Carlos Lãs Heras revelava que Santos e Castro, des­confiando do Toni Rodrigues e do Cardoso da Silva, lhes congelara os depósitos bancários de três mil rands que cada um deles fizera na África do Sul, para cobrir as despesas da fuga da Angola; que aquele oficial português o tinha in­cumbido de formar um núcleo revolucionário no Sul de Angola, com particular incidência em Moçâmedes; e, por outro lado, aquando do seu último encontro, no Ambriz, com ele, declarante, e o Toni Rodrigues, o encarregara de me abater. Santos e Castro pretendia ser meu algoz, quan­do eu fora sempre a vítima...

Do aeroporto, conduziram-me para o antigo quartel da Polícia Militar, na avenida Norton de Matos. Interrogaram-me sumariamente, revistaram-me a pasta, repetiram os insultos e as ameaças e encerraram-me numa cela exígua, sujíssima e com um colchão nojento. A luz vinha por uma fresta de alguns centímetros.

Dias horrorosos, em que dormitava sentado, quase sem comer, porque as refeições, irregulares, eram intragá­veis. Amenizaram-me as agruras alguns soldados das FA-PLA, presos como eu, que odiavam o MPLA. Quando os guardas se afastavam, abriam a porta da cela e eu podia ver a luz do dia directamente. Pude, numa das vezes, trocar umas palavras com dois brancos mercenários da FNLA que se tinham rendido nas proximidades de Quinfangongo.

Dias volvidos, transferiram-me para o Morro da Luz, uma antiga escola inglesa, com instalações próprias para crianças, mas insuficientes para adultos.

No pavilhão superior, estávamos 42 presos, dos quais seis estrangeiros: um espanhol e cinco sul-africanos (um de­les, jornalista). Exceptuando um guineense, éramos todos brancos. Além de pessoas que eu conhecia, deparei, à che­gada, com o tenente-coronel Sousa Teles e um amigo e an­tigo condiscípulo, Boaventura Martins.

Tão deprimido me sentia que teria sucumbido, não fossem os desvelos do espanhol Gabriel que me obrigava a comer; de Sousa Teles que não me deixava nem lavar a loiça; de todos os restantes que me dispensaram atenções que nunca poderei compensar.

Dispúnhamos, apenas, de 18 colchões, pelo que dor­míamos por turnos. Melhor de dia, porque não havia mos­quitos.

No dia 21, à tarde, soltaram-me, com os tenentes-coroneis Sousa Teles e Ermida. Sem me ser dada uma expli­cação porque fora preso.

No dia seguinte, logo de manhã, dirigi-me à Polícia de Segurança Pública, a fim de me ser passado um salvo--conduto para sair de Angola. Ainda estava a arrumar o carro, um garoto do poder popular e uma força das FA-PLA, armada até aos dentes, identificaram-me e tornaram a prender-me, porque não tinha a guia de soltura.

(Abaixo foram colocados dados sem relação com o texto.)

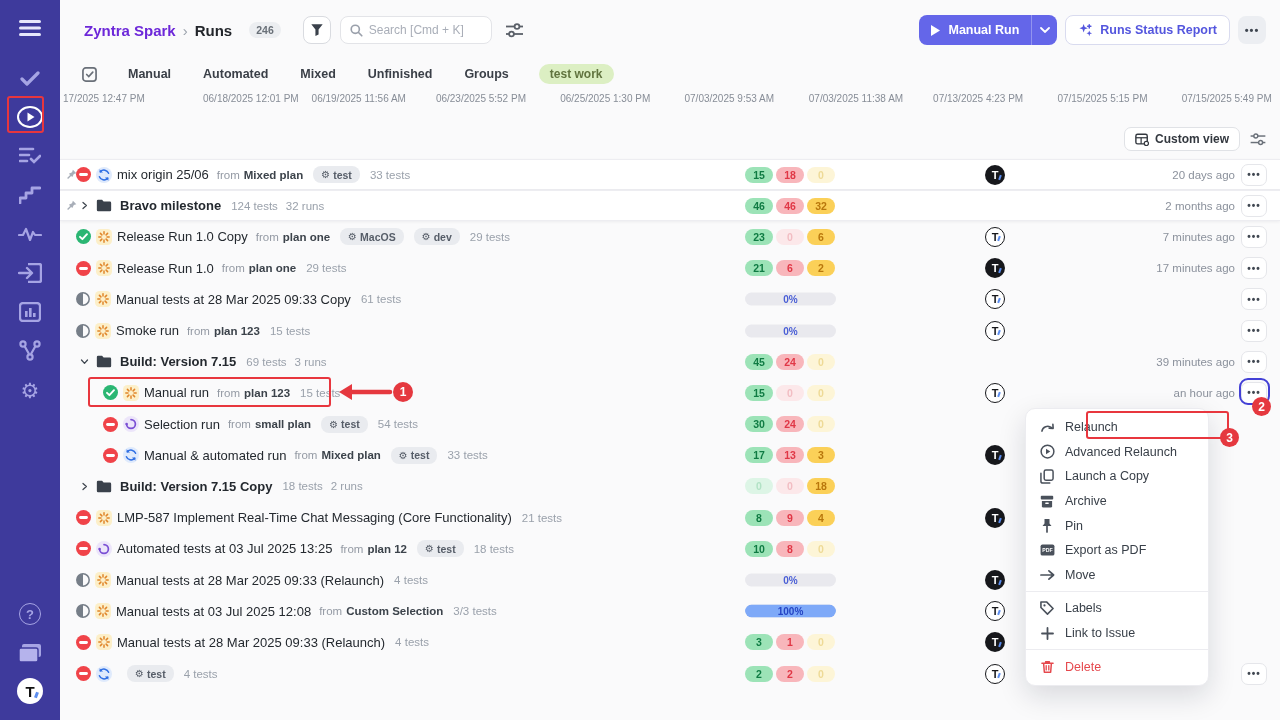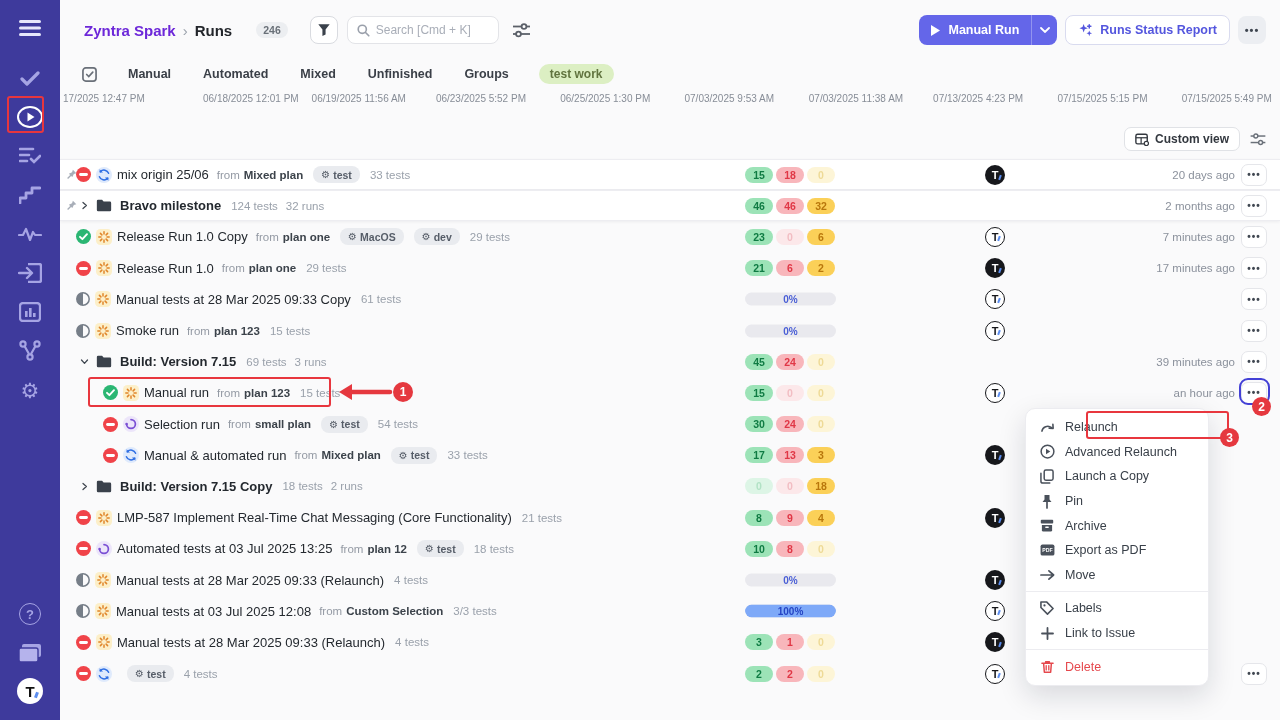"246" .crumb-count { margin-left: 24px -> 17px }
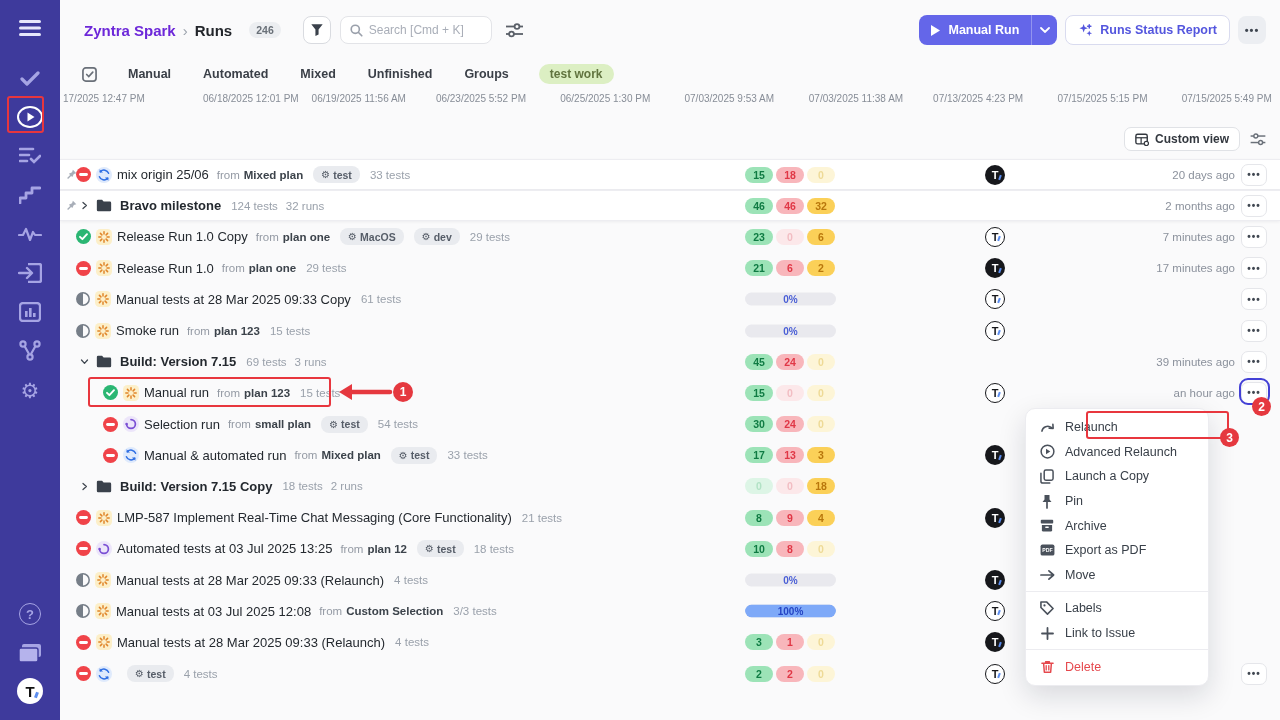"Pin" div.ctx-item { order: before "Archive" -> after "Archive" }
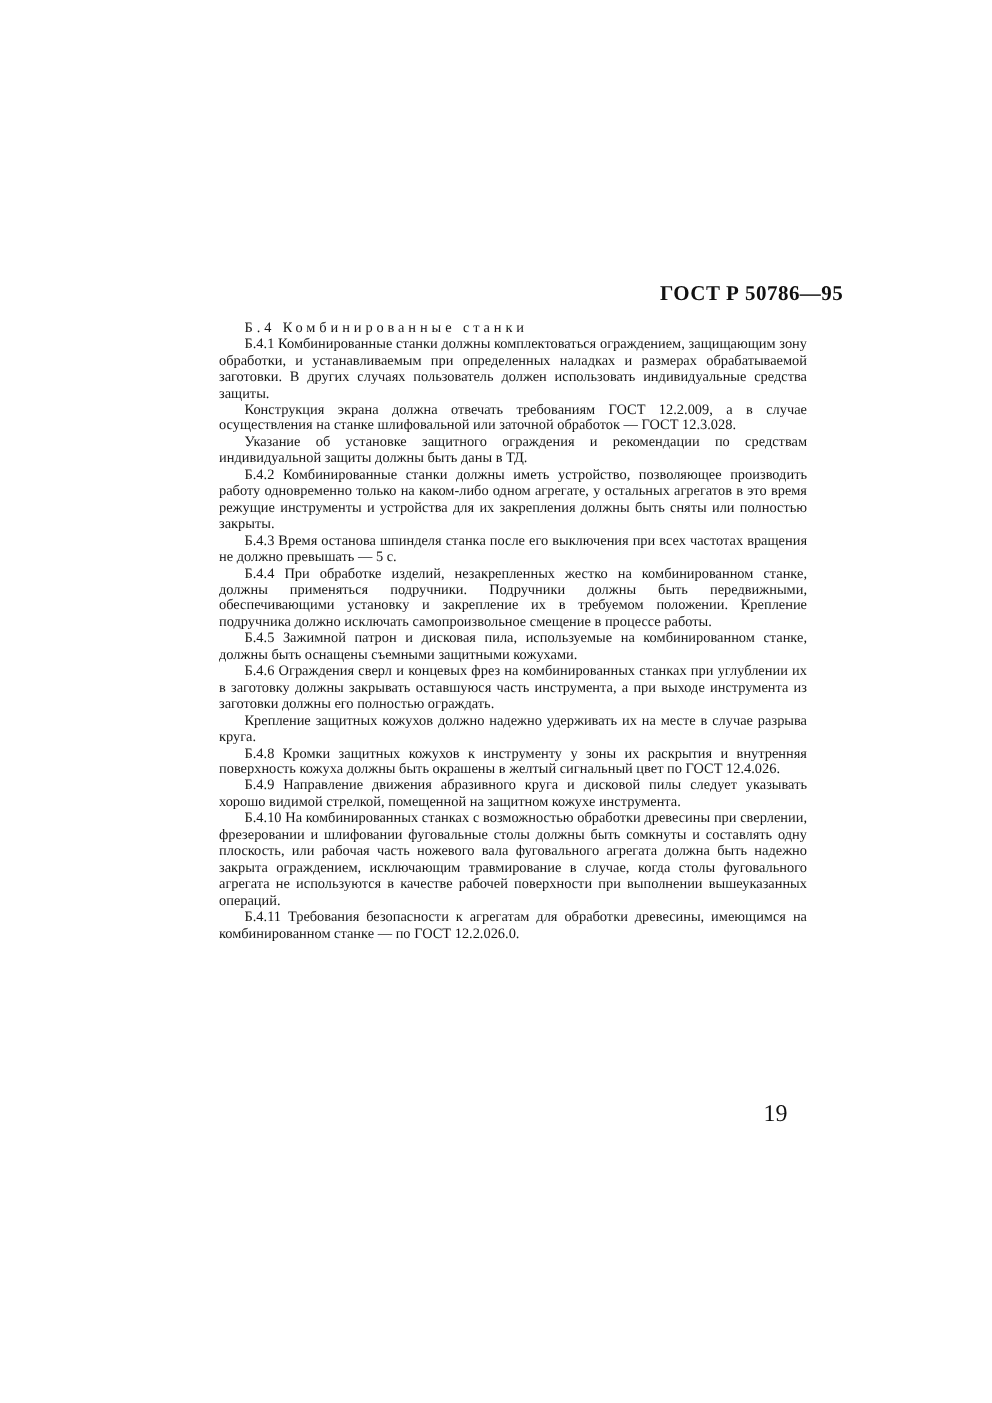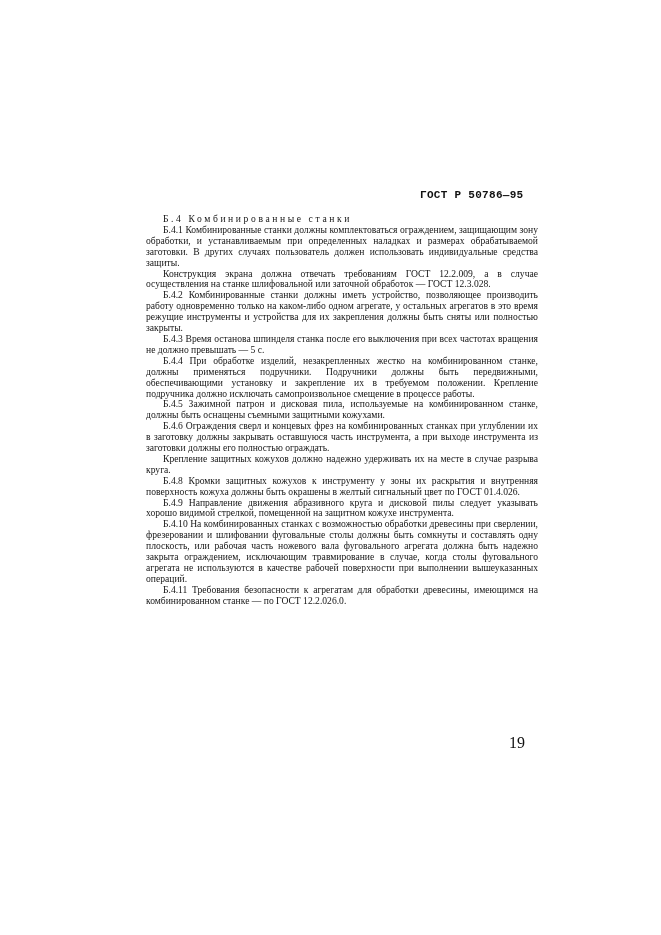"ГОСТ Р 50786—95" .header { font-family: Liberation Mono, monospace -> Liberation Serif, serif; font-size: 11px -> 14px; left: 420px -> 440px }
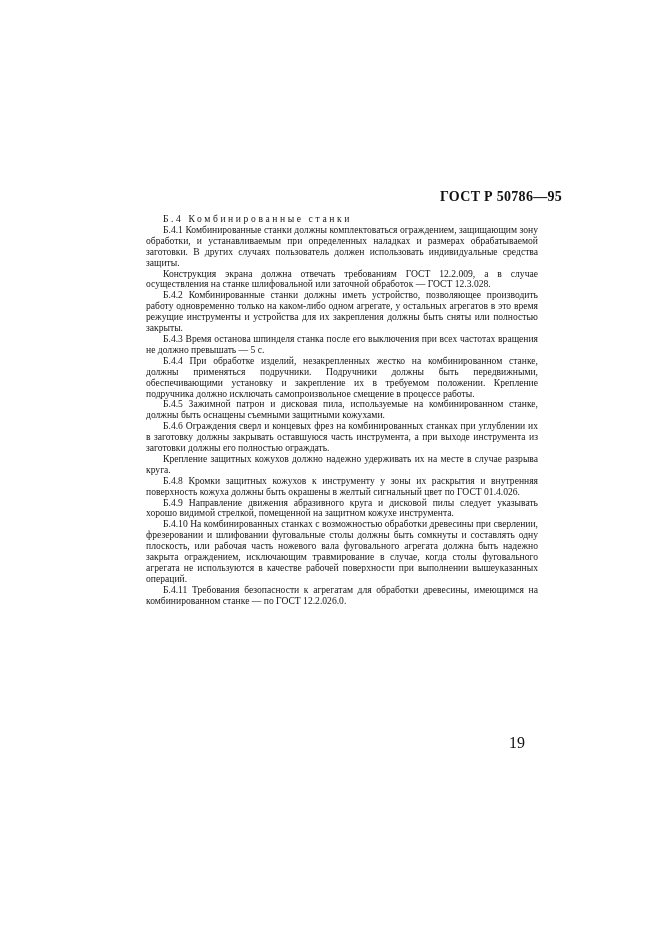"Указание об установке защитного" p { html: none -> <p>Указание об установке защитного ограждения и рекомендации по средствам индивидуальной защиты должны быть даны в ТД.</p> }
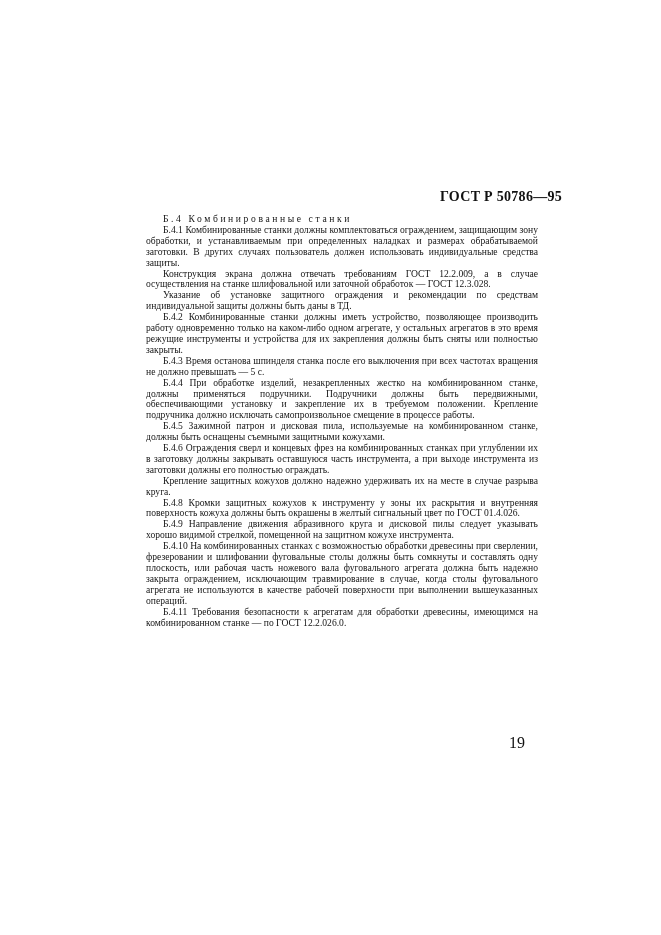"Б.4.8 Кромки защитных кожухов к" p { text: 01.4.026 -> 12.4.026 }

Lá me le­varam para a Fortaleza de São Miguel. Dali para o Morro da Luz. Em ambas as cadeias confirmaram a minha liberta­ção, mas esquivavam-se a passar a guia. Por fim, convenci os meus captores a levarem-me ao palácio. O director da Segurança Nacional, Onambua, conhecia-me, mandou que me entregassem a guia e... "safei-me".

Fui para casa e não saí mais, até à hora do avião. Mas só respirei fundo quando já estava no ar.

E, no dia 23 de Novembro de 1975, cheguei a Lis­boa. No bolso, uma nota de dez francos, que minha filha me dera. Ao câmbio, 61 escudos.

Não se pode afirmar que voltei rico, depois de qua­tro décadas a "explorar os negros".